# Task requirements
Report, as a single number, how many lines of the records contain the word "flex".

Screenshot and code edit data
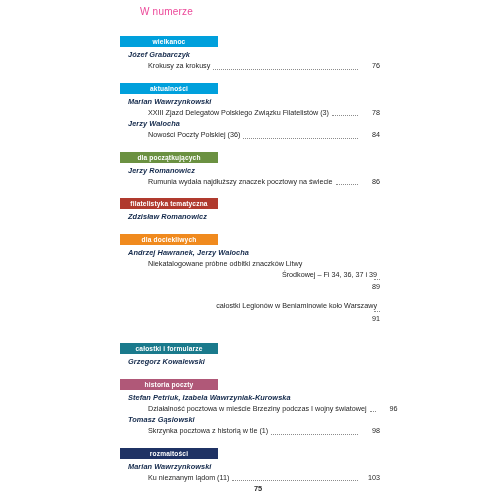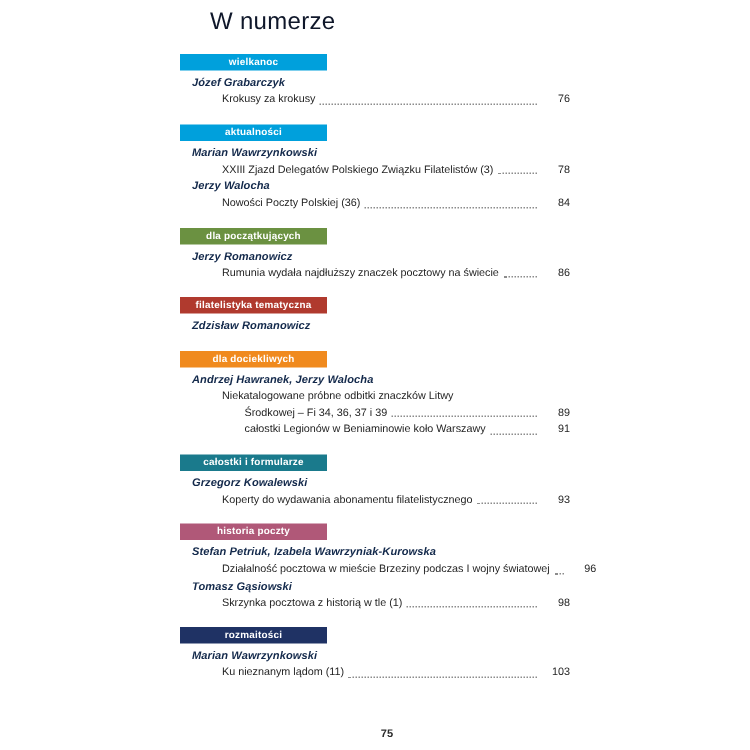--- a/index.html
+++ b/index.html
@@ -18,24 +18,24 @@
     position: relative;
     width: 500px;
     height: 500px;
     box-sizing: border-box;
     padding: 0;
   }
   .toc-title {
     position: absolute;
     left: 140px;
     top: 6px;
-    font-size: 16px;
+    font-size: 10px;
     font-weight: 400;
     letter-spacing: 0.2px;
-    color: #0f172a;
+    color: #ec4899;
   }
   .toc-body {
     position: absolute;
     left: 120px;
     top: 36px;
     width: 260px;
   }
   .section {
     margin-bottom: 0px;
   }
@@ -68,20 +68,21 @@
     display: flex;
     align-items: flex-end;
     margin-left: 28px;
     line-height: 10.5px;
     font-size: 7.2px;
     color: #1f1f1f;
     white-space: nowrap;
   }
   .entry.cont {
     margin-left: 43px;
+    flex-direction: column;
   }
   .entry-text {
     flex: 0 0 auto;
     padding-right: 3px;
     text-align: center;
   }
   .leader {
     flex: 1 1 auto;
     border-bottom: 1px dotted #8c8c8c;
     position: relative;
@@ -181,25 +182,20 @@
         <div class="entry cont">
           <span class="entry-text">całostki Legionów w Beniaminowie koło Warszawy</span>
           <span class="leader"></span>
           <span class="entry-page">91</span>
         </div>
       </div>
       <div class="gap-md"></div>
       <div class="section">
         <span class="section-label" style="background: rgb(26, 122, 140);">całostki i formularze</span>
         <div class="author">Grzegorz Kowalewski</div>
-        <div class="entry">
-          <span class="entry-text">Koperty do wydawania abonamentu filatelistycznego</span>
-          <span class="leader"></span>
-          <span class="entry-page">93</span>
-        </div>
       </div>
       <div class="gap-md"></div>
       <div class="section">
         <span class="section-label" style="background: rgb(176, 88, 120);">historia poczty</span>
         <div class="author">Stefan Petriuk, Izabela Wawrzyniak-Kurowska</div>
         <div class="entry">
           <span class="entry-text">Działalność pocztowa w mieście Brzeziny podczas I wojny światowej</span>
           <span class="leader"></span>
           <span class="entry-page">96</span>
         </div>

# Answer for this exercise
5